Loi sur les néonicotinoïdes : pourquoi je ne peux voter pour

Loi sur les néonicotinoïdes : pourquoi je ne peux voter pour

Ce mardi 6 octobre, l’Assemblée nationale était appelée à se prononcer sur le projet de loi relatif aux conditions de mise sur le marché de certains produits phytopharmaceutiques en cas de danger sanitaire, communément appelé projet de loi sur les néonicotinoïdes ou encore projet de loi betteraves.

L’objectif de ce texte : réautoriser temporairement l’utilisation des insecticides néonicotinoïdes pendant 3 ans (jusqu’au 1er juilet 2023), sous certaines conditions, afin d’aider et préserver les producteurs de betterave et de sucre français. Cette filière agricole et industrielle subit en effet, depuis plusieurs semaines, le virus de la jaunisse qui a détruit une partie des plants avant leur récolte dans plusieurs régions productrices – dont l’Ile-de-France – et qui met désormais en péril notre industrie sucrière.

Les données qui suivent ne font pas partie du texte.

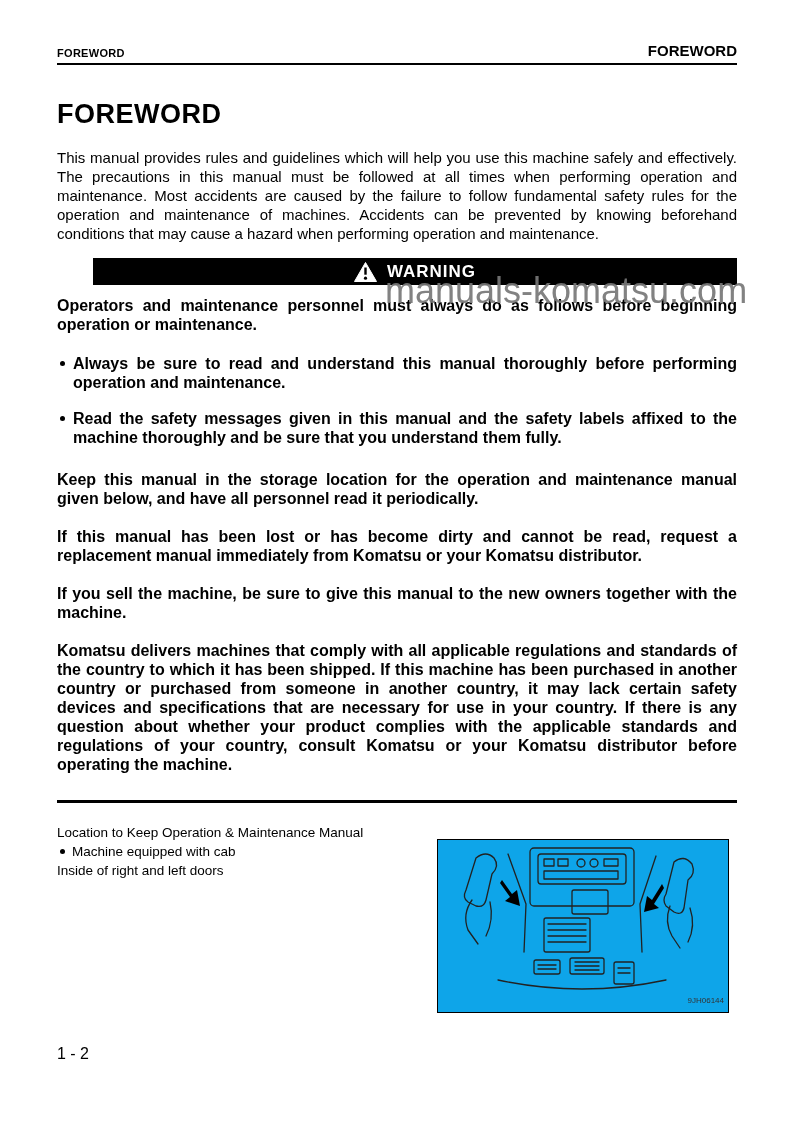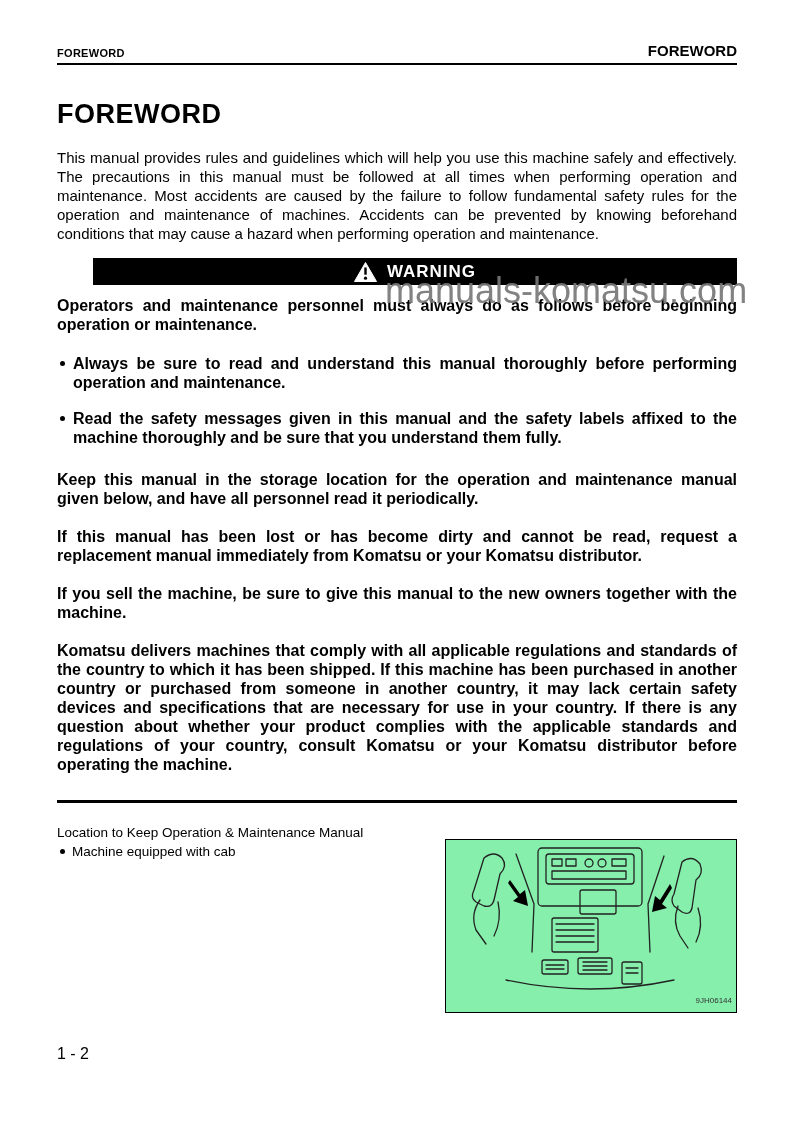--- a/index.html
+++ b/index.html
@@ -185,6 +185,7 @@
   <div class="location">
     <div>Location to Keep Operation &amp; Maintenance Manual</div>
     <div class="loc-bullet">Machine equipped with cab</div>
+    <div>Inside of right and left doors</div>
 
     <div class="figure-box">
       <svg width="288" height="170" viewBox="0 0 288 170">

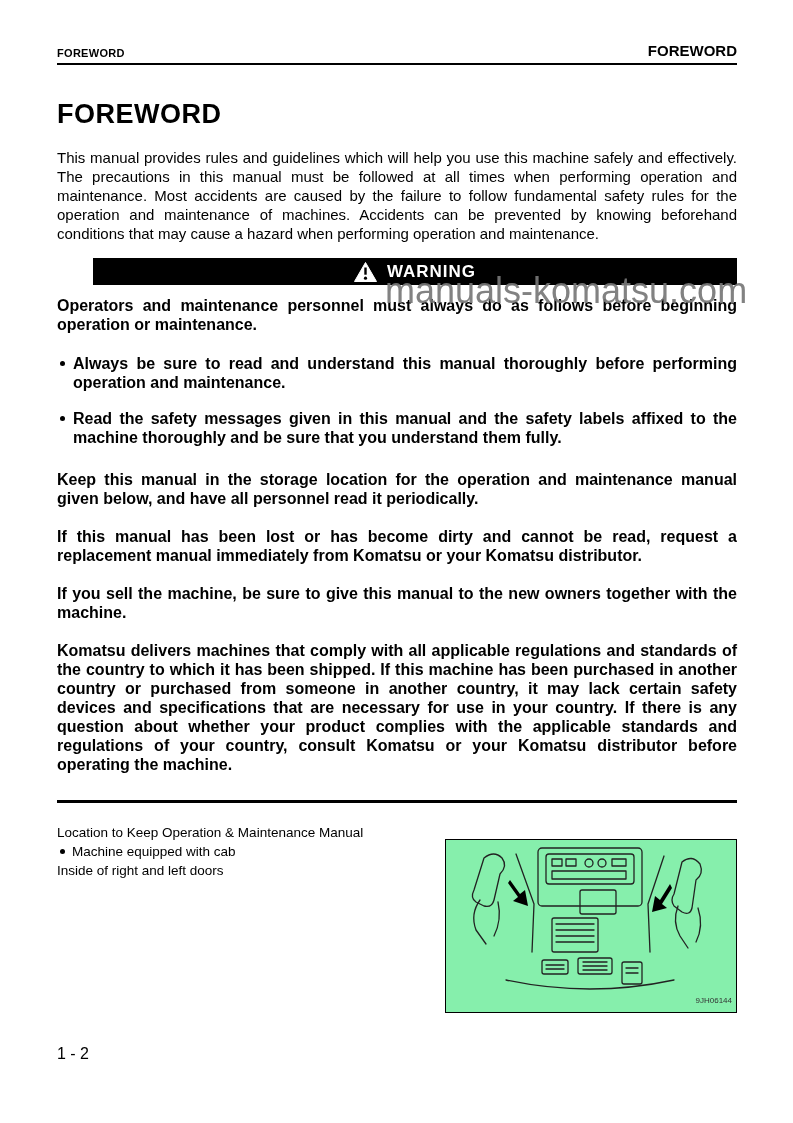--- a/index.html
+++ b/index.html
@@ -122,10 +122,10 @@
 
   .figure-box {
     position: absolute;
-    right: 0; top: 16px;
+    right: 8px; top: 16px;
     width: 290px; height: 172px;
     border: 1px solid #000;
-    background: #86efac;
+    background: #0ea5e9;
   }
   .figure-box .figcode {
     position: absolute;

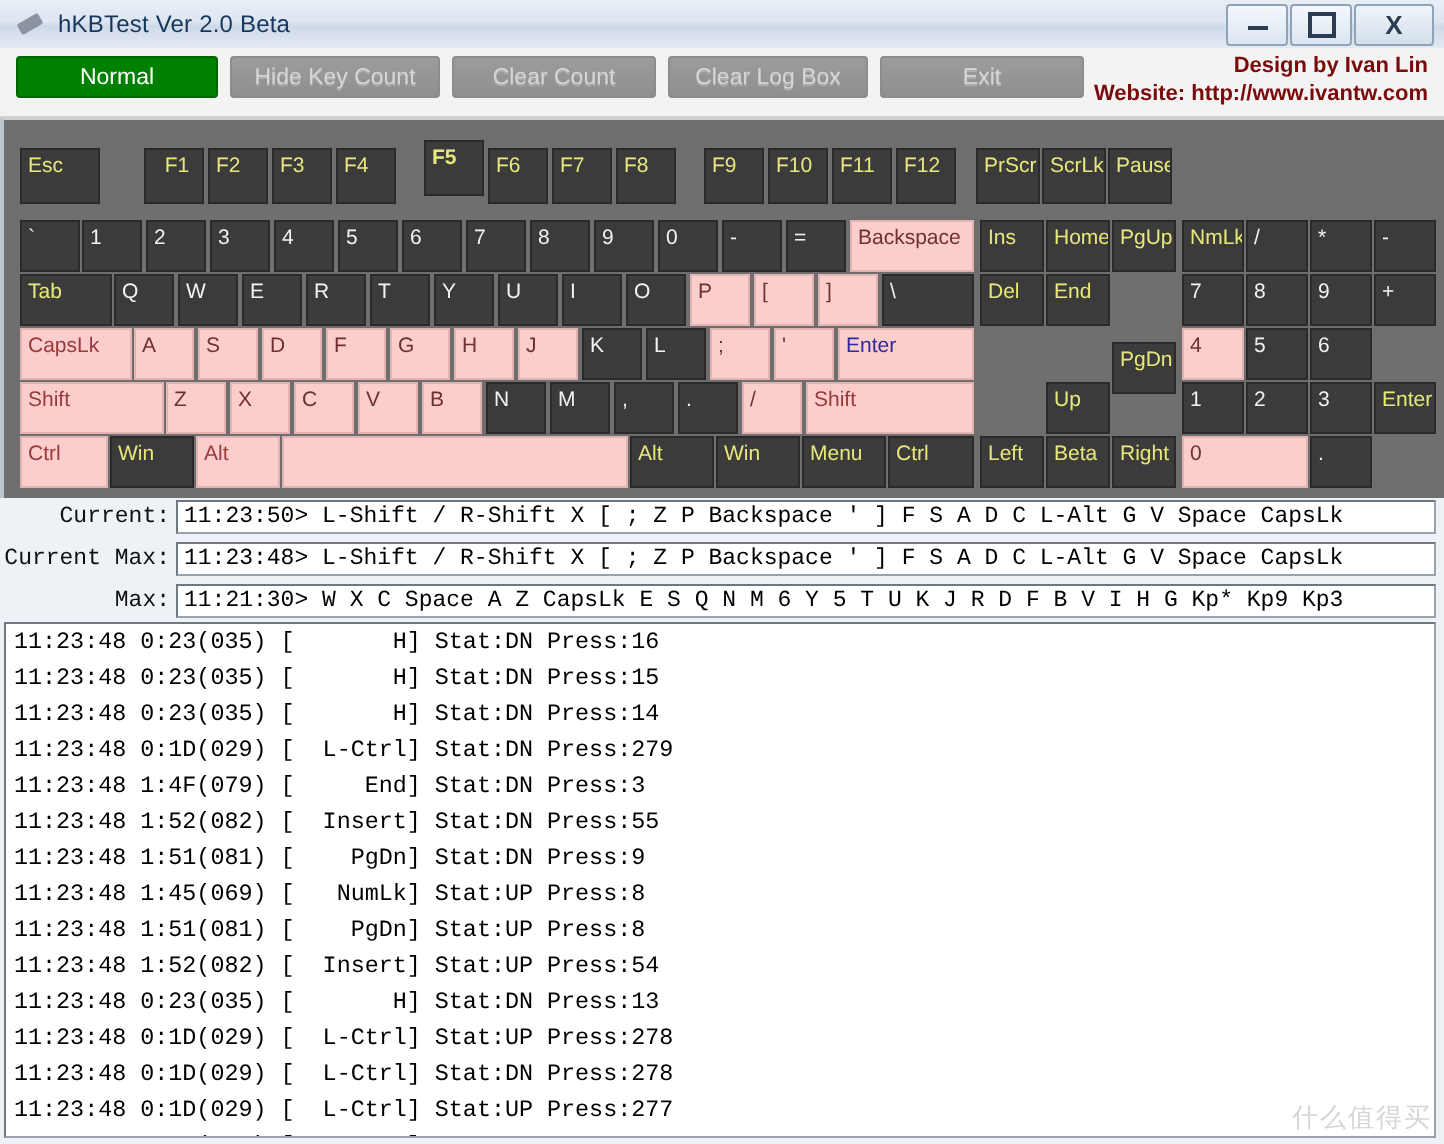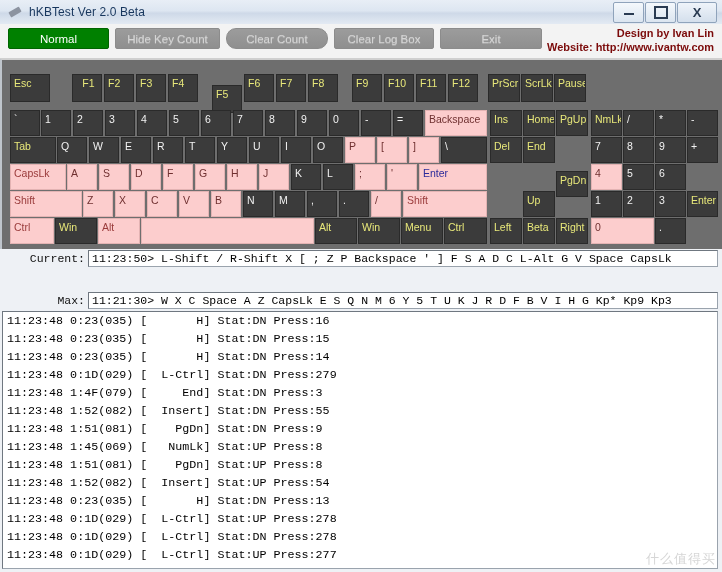--- a/index.html
+++ b/index.html
@@ -51,7 +51,7 @@
     background:#008000;color:#ffffff;border:1px solid #006400;width:101px;text-shadow:none;
   }
   .tbtn.w1{width:105px;}
-  .tbtn.w2{width:102px;border-radius:10px;}
+  .tbtn.w2{width:102px;}
   .tbtn.w3{width:100px;}
   .tbtn.w4{width:102px;}
   .credits{

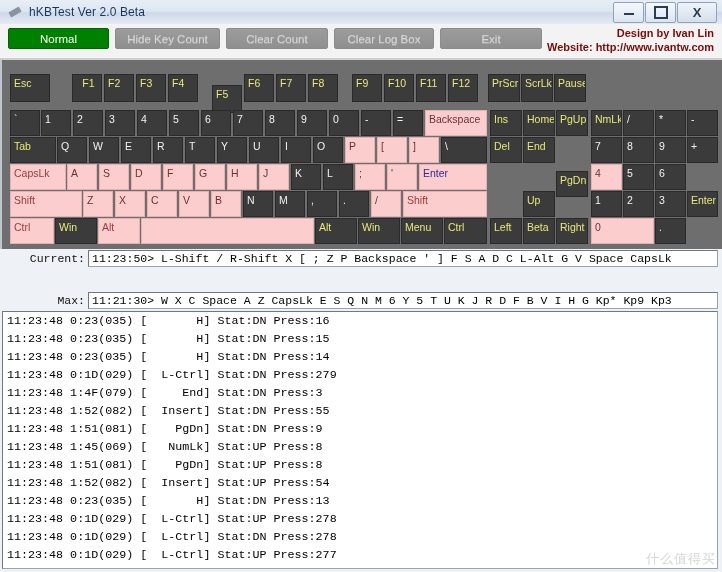--- a/index.html
+++ b/index.html
@@ -146,7 +146,7 @@
       <div class="key" style="left: 102px; top: 14px; width: 30px; height: 28px;">F2</div>
       <div class="key" style="left: 134px; top: 14px; width: 30px; height: 28px;">F3</div>
       <div class="key" style="left: 166px; top: 14px; width: 30px; height: 28px;">F4</div>
-      <div class="key" style="left: 210px; top: 25px; width: 30px; height: 28px;">F5</div>
+      <div class="key" style="left: 210px; top: 10px; width: 30px; height: 28px; font-weight: bold;">F5</div>
       <div class="key" style="left: 242px; top: 14px; width: 30px; height: 28px;">F6</div>
       <div class="key" style="left: 274px; top: 14px; width: 30px; height: 28px;">F7</div>
       <div class="key" style="left: 306px; top: 14px; width: 30px; height: 28px;">F8</div>

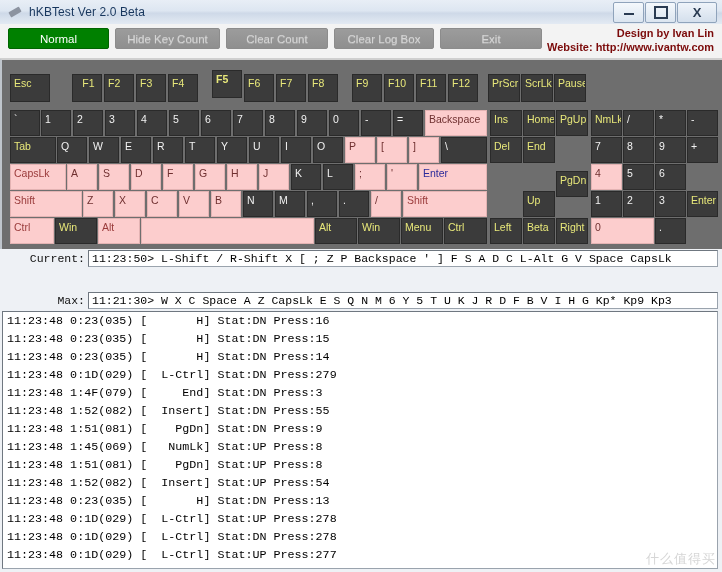--- a/index.html
+++ b/index.html
@@ -252,6 +252,10 @@
       <div class="statlbl">Current:</div>
       <div class="statval">11:23:50&gt; L-Shift / R-Shift X [ ; Z P Backspace ' ] F S A D C L-Alt G V Space CapsLk</div>
     </div>
+    <div class="statrow" style="top:21px;">
+      <div class="statlbl">Current Max:</div>
+      <div class="statval">11:23:48&gt; L-Shift / R-Shift X [ ; Z P Backspace ' ] F S A D C L-Alt G V Space CapsLk</div>
+    </div>
     <div class="statrow" style="top:42px;">
       <div class="statlbl">Max:</div>
       <div class="statval">11:21:30&gt; W X C Space A Z CapsLk E S Q N M 6 Y 5 T U K J R D F B V I H G Kp* Kp9 Kp3</div>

Je n’ignore pas les difficultés auxquelles font face les betteraviers. La maladie de la jaunisse a fait perdre jusqu’à 50% de la culture de la betterave sur certains territoires. Cette crise fait craindre une disparition de milliers d’emplois et l’obligation d’importer notre sucre depuis d’autres pays qui ne respectent absolument pas les normes environnementales qui sont les nôtres, et qui ne s’engagent pas pour le moment dans la sortie des pesticides. Cette crise met ainsi en danger notre souveraineté nationale en matière de production de sucre.

Je n’ignore pas non plus que cette situation résulte des défaillances dans le suivi et l’application de la loi de 2016 sur la biodiversité qui interdisait ces produits phytosanitaires. Des défaillances et un manque de vigilance qui auraient pu être évités. Les produits néonicotinoïdes ont été interdits progressivement depuis les années 1990 jusqu’à une interdiction totale en France en 2018 en vertu de la loi Biodiversité de 2016. Des exceptions ont néanmoins été prévues jusqu’au 1er septembre 2020 afin de permettre aux acteurs concernés de s’adapter et d’appliquer les mesures transitoires. La filière betteravière aurait dû avoir le temps d’investir dans des solutions alternatives, de s’adapter en douceur afin de répondre aux exigences européennes et nationales. Le manque de contrôle, de volonté et d’exigence nous conduit une nouvelle fois à débattre de ce sujet et à prévoir cette dérogation.

Je sais surtout les dangers que présentent ces produits néonicotinoïdes pour notre environnement et notre santé. Mon travail depuis 2017 sur les perturbateurs endocriniens et la santé environnementale ont pu mettre au jour la toxicité de ces substances pour les insectes pollinisateurs, pour les sols, l’eau, la faune, la flore et, de fait, notre alimentation.

Convaincue qu’il nous faut les interdire le plus rapidement possible, je n’ai donc pas souhaité voter pour cette dérogation et fait le choix de m’abstenir lors du vote solennel ce mardi 6 octobre. Le projet de loi a été adopté à 313 voix pour, 158 voix contre et 56 abstentions.

Je veux toutefois saluer les garanties importantes qui ont pu être posées dans ce texte, par mes collègues députés de la majorité parlementaire :

  • L’inscription dans le texte de la limitation de la dérogation aux semences de betteraves sucrières ;
  • La création d’un conseil de surveillance chargé du suivi et du contrôle de la recherche et de la mise en oeuvre d’alternatives aux produits contenant des substances néonicotinoïdes, au sein duquel siègeront des parlementaires ;
  • L’interdiction des cultures attractives de pollinisateurs pendant une durée à déterminer après l’usage de substances néonicotinoïdes afin de réduire l’exposition des insectes pollinisateurs aux résidus de produits.

En complément de ce projet de loi, le Gouvernement a annoncé renforcer les programmes de recherches d’identification d’alternatives pour les cultures betteravières une indemnisation pour les pertes importantes liées à cette crise. Le Gouvernement a également nommé un délégué interministériel à la filière sucre pour coordonner la mise en œuvre du plan d’actions.

Des solutions alternatives et vertueuses existent, elles demandent du temps et de l’investissement. C’est ce chemin de l’agro-écologie que nous devons emprunter sans détour.